カオルははっと目を覚ます。額に乗っていたカオル(仮)がピョンと跳ねた。
彼女は覚えのない天井を見て、自分が何処にいるのか一瞬混乱してしまう。
『大丈夫?』
鈴の転がるような可愛らしい声。自分を見ていたのは、とても可愛らしい白ウサギ。
彼女はスズウサギのリムルと名乗った。
「あの子は……、雷牙は?」
『周辺、見ると言っていました』
さすがは黄金騎士と言っていいのか、なんなのか。カオルは軽く自己嫌悪に陥った。
(私が倒れちゃダメじゃない!)
起き上がろうとするのをリムルが止める。
『ムリをさせてゴメンナサイ』
自分たちのためにカオルが倒れたのだと思って、リムルはうなだれてしまう。その仕草が、これまた可愛いとカオルは思った。

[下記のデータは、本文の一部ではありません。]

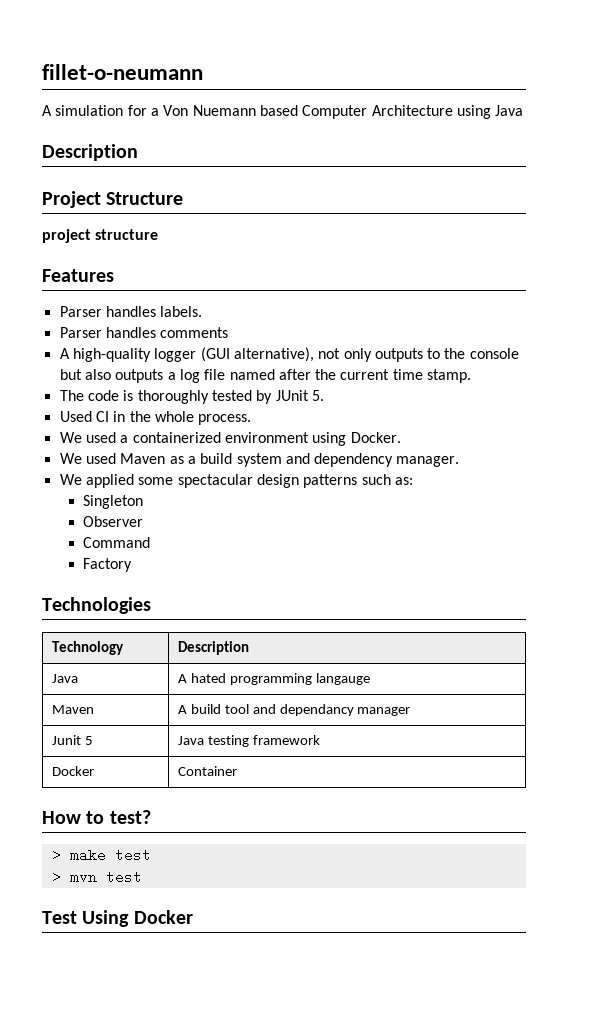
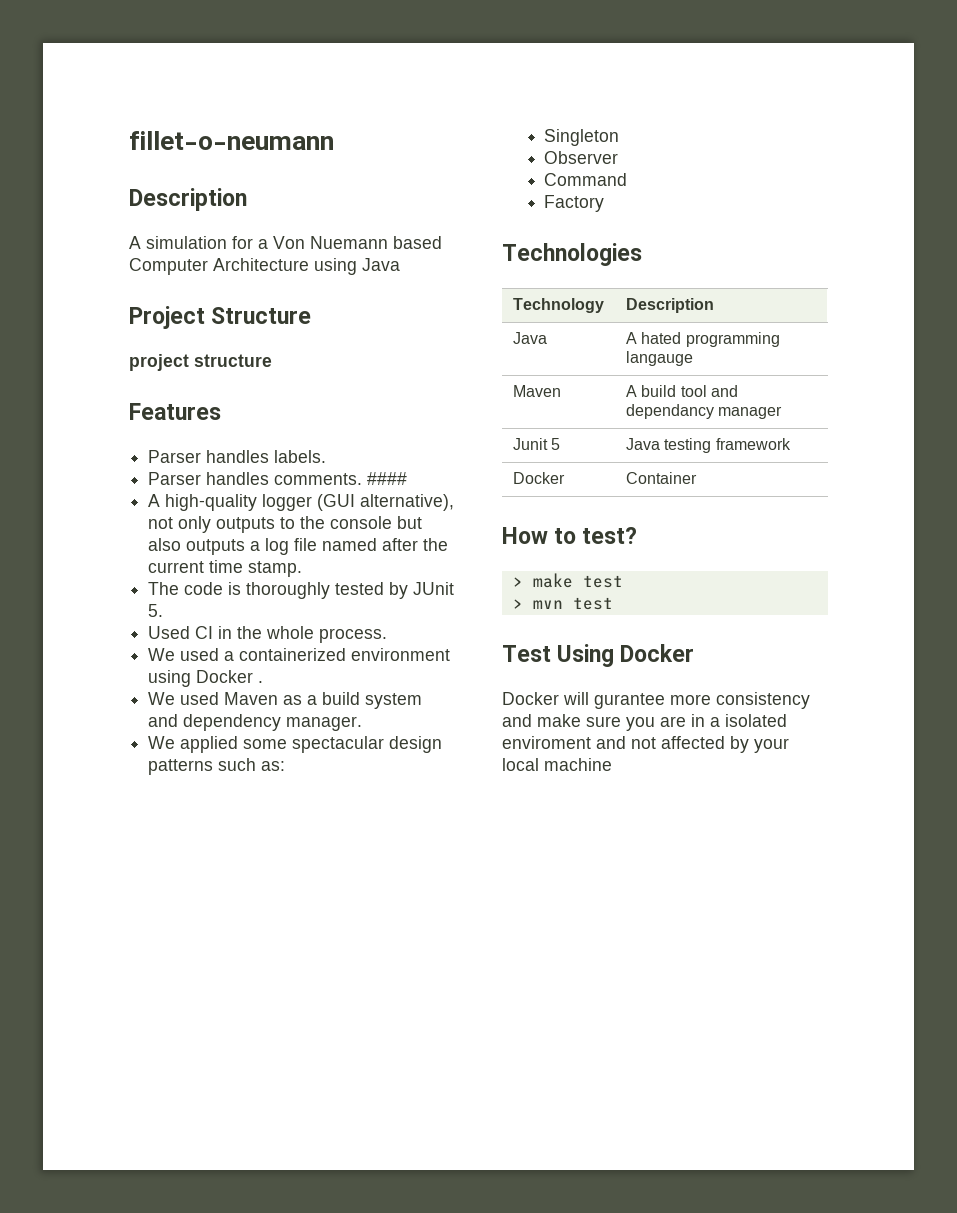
  fillet-o-neumann
+ Description
  A simulation for a Von Nuemann based Computer Architecture using Java
- Description
- Parser handles comments
+ Parser handles comments. ####
- We used a containerized environment using Docker.
+ We used a containerized environment using Docker .
+ Docker will gurantee more consistency and make sure you are in a isolated enviroment and not affected by your local machine

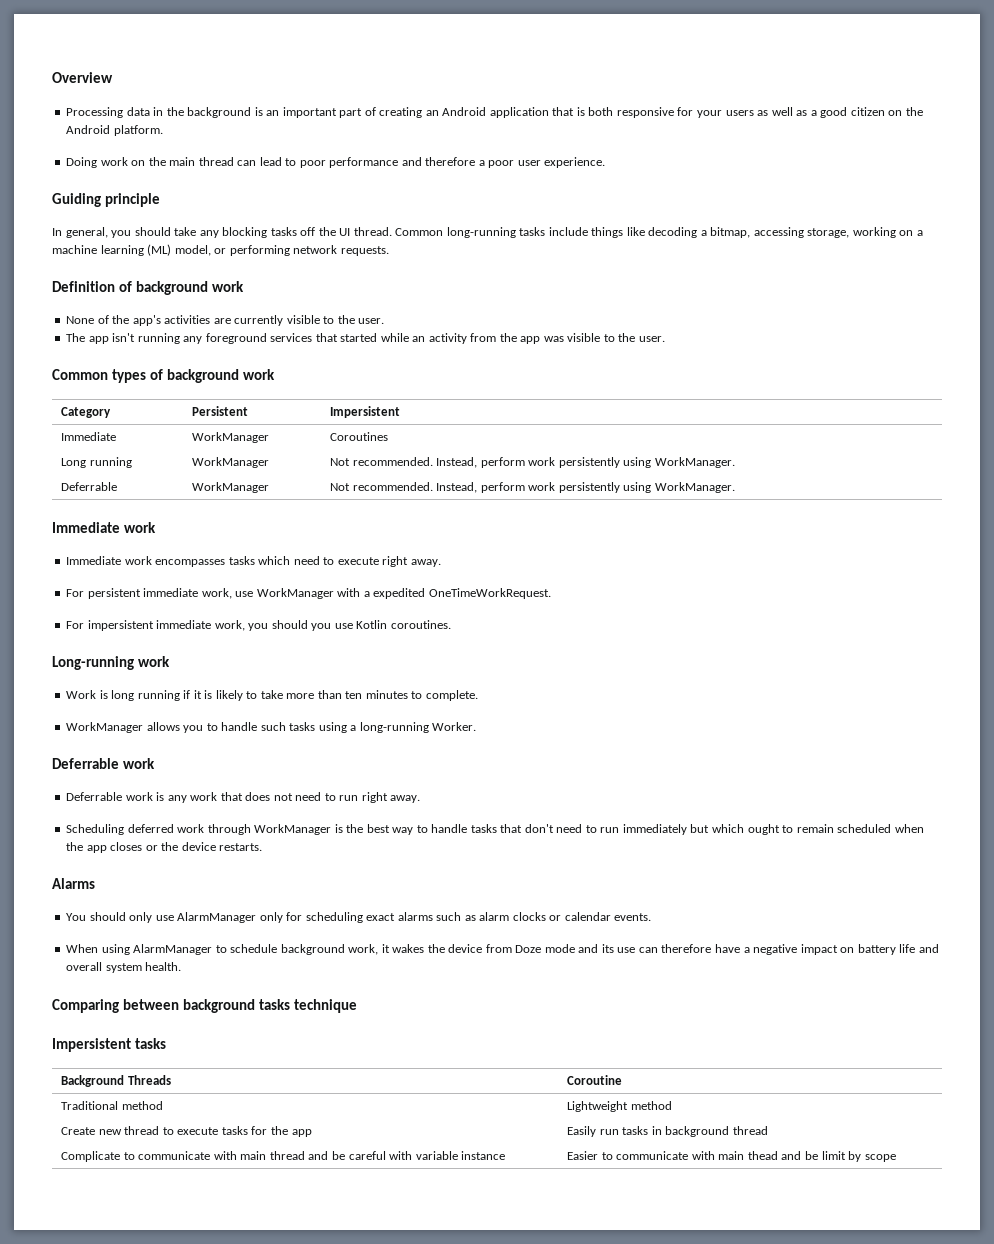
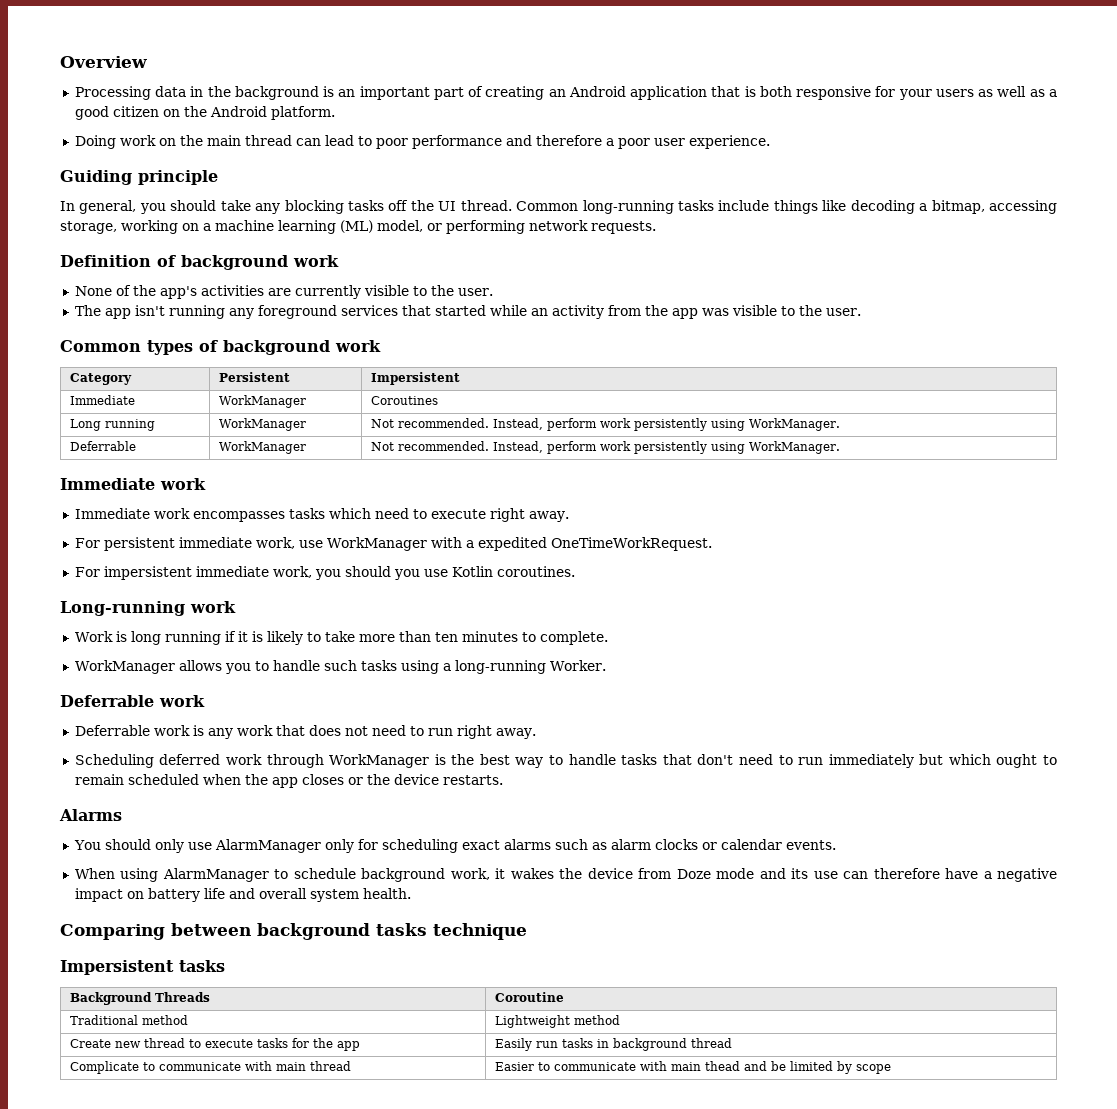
- Complicate to communicate with main thread and be careful with variable instance | Easier to communicate with main thead and be limit by scope
+ Complicate to communicate with main thread | Easier to communicate with main thead and be limited by scope

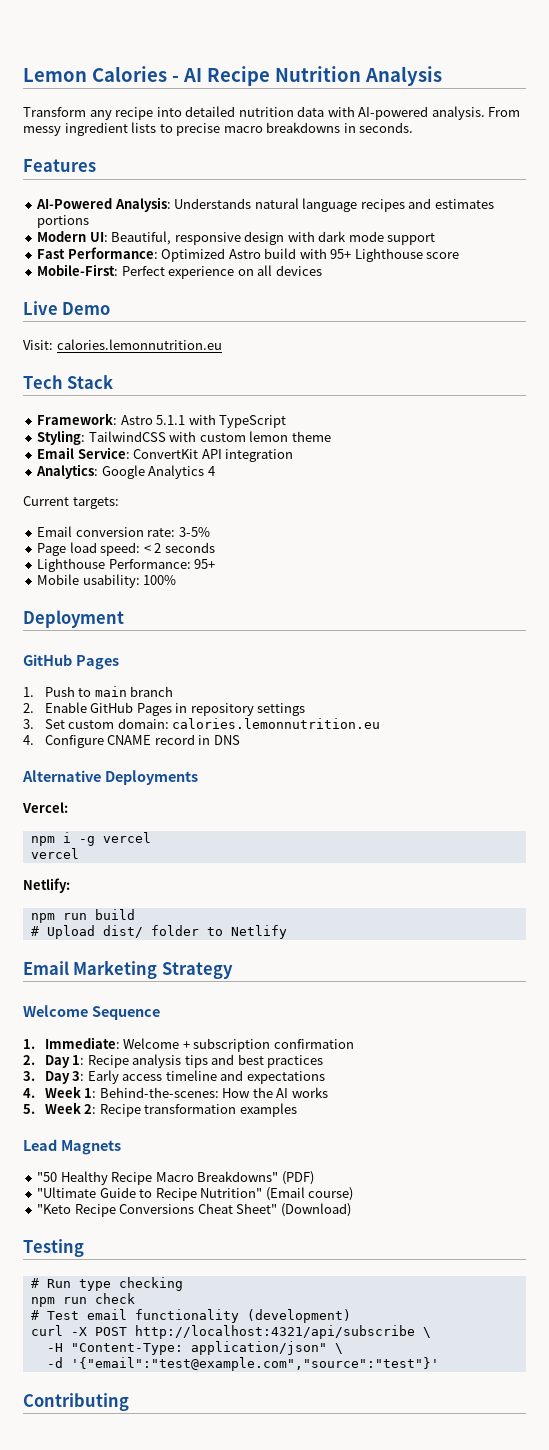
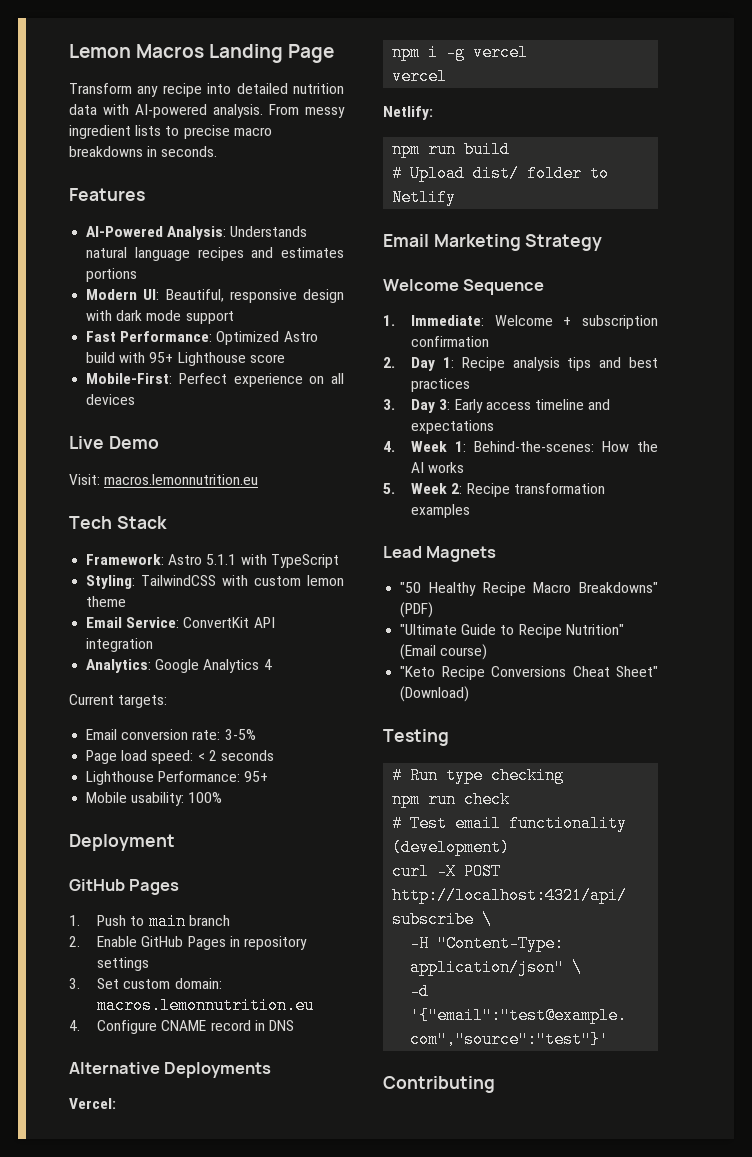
- Lemon Calories - AI Recipe Nutrition Analysis
+ Lemon Macros Landing Page
- Visit: calories.lemonnutrition.eu
+ Visit: macros.lemonnutrition.eu
- 3. Set custom domain: calories.lemonnutrition.eu
+ 3. Set custom domain: macros.lemonnutrition.eu

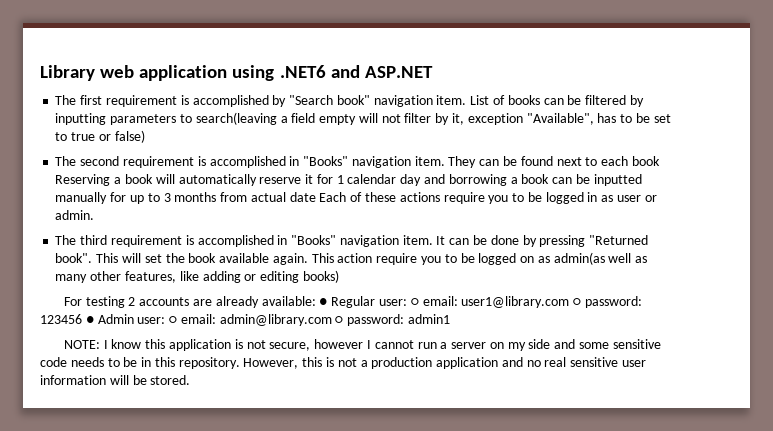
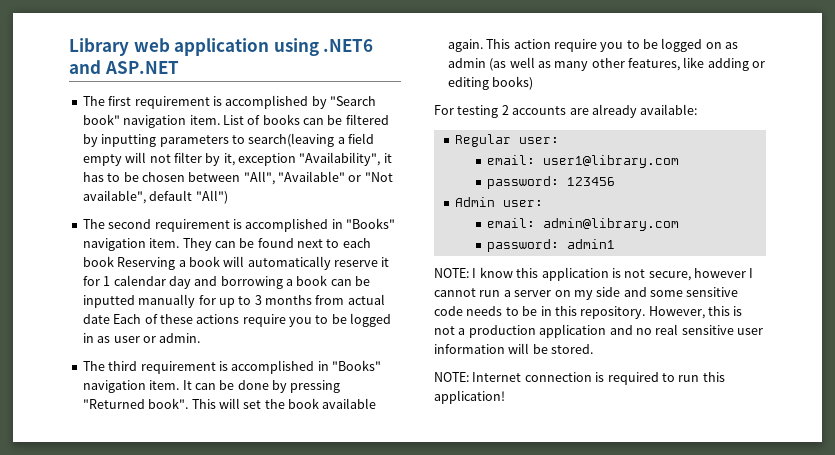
- List of books can be filtered by inputting parameters to search(leaving a field empty will not filter by it, exception "Available", has to be set to true or false)
+ List of books can be filtered by inputting parameters to search(leaving a field empty will not filter by it, exception "Availability", it has to be chosen between "All", "Available" or "Not available", default "All")
- This action require you to be logged on as admin(as well as many other features, like adding or editing books)
+ This action require you to be logged on as admin (as well as many other features, like adding or editing books)
- For testing 2 accounts are already available: ● Regular user: ○ email: user1@library.com ○ password: 123456 ● Admin user: ○ email: admin@library.com ○ password: admin1
+ For testing 2 accounts are already available:
+ Regular user:
+ email: user1@library.com
+ password: 123456
+ Admin user:
+ email: admin@library.com
+ password: admin1
+ NOTE: Internet connection is required to run this application!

彼女は大人しく横になる。ここでちゃんと回復しないと、雷牙の迷惑になる。
でも、雷牙の姿が見えないと心配で休んだ気がしない。ではどうしたらいいのか。
リムルと話をする時間が得られたのだ。ここは情報収集に努めて、雷牙の負担を少なくする。そんな思考を重ねて、ようやっとカオルはリムルに話しかけた。
「リムルさん、ガープ博士ってどんな人?」
するとリムルが嬉しそうに微笑んだ。
その笑顔だけで、カオルはガープ博士がどんな人物なのか分かったような気がした。
しばらくして三人組と雷牙がリムルの家へやって来る。
──大丈夫?
雷牙の声はとても不安げだった。その声が鋼牙に似ているような気がして、カオルはさらに反省した。
自分が倒れては、雷牙は戦えない。
「心配をかけてゴメンね」
──ユックリ休ンデ。他ノ2本ノ木ノ場所ハ分カッタカラ。
「2本?」
するとリムルが哀しそうに言った。残りの一本はとても分かりやすいところにある。
それは島のてっぺんにあるガープ博士の家の場所なのだと。
しかも雷牙はこっそりと『木』に近づいたらしい。それを聞いてカオルは驚く。無謀としか言いようがない。
「だめじゃない!」
すると雷牙がしゅんとした。
──ゴメンナサイ……。
なんだか自分の子供を叱っているような気持ちになってくる。
「あなたに何かったら……」
涙が零れそうになる。雷牙が『木』の中で倒れている光景を想像してしまったからだ。
──泣カナイデ。
それからカオルが落ち着くまで、雷牙はずっとオロオロとしていた。
それでもカオルは雷牙の行動を無意味にするのはいけないとようやく考え、『木』の様子はどうだったのかと尋ねると、『黒の木』は入り口が固く閉ざされており、『赤の木』は入り口がわからなかったとのこと。
そしてガープ博士の家にあるという『木』については、そこに続く階段に風ライオンがいて、近づいてはダメだと追い返されてしまったという。
「そうなんだ……」
風ライオンの思慮の深さにほっとしつつ、カオルは鋼牙のことを考えた。
(鋼牙ならこの子をちゃんと導けるのに……)
危ないこと、なすべきこと、そして決してしてはならないこと。でも、自分では感情が強く出てしまう。
このとき、カオルはある重大なことに考えが至った。何故、今になって気づいたのか。もっと早くに考えるべきこと。
(この子にもきっと帰りを待っている家族がいるのだから、ちゃんと返してあげないと!)
とはいえ本人に記憶がないのだから、それ以上は考えても雷牙を追いつめるだけなので、カオルは上体を起こすと雷牙を抱き寄せる。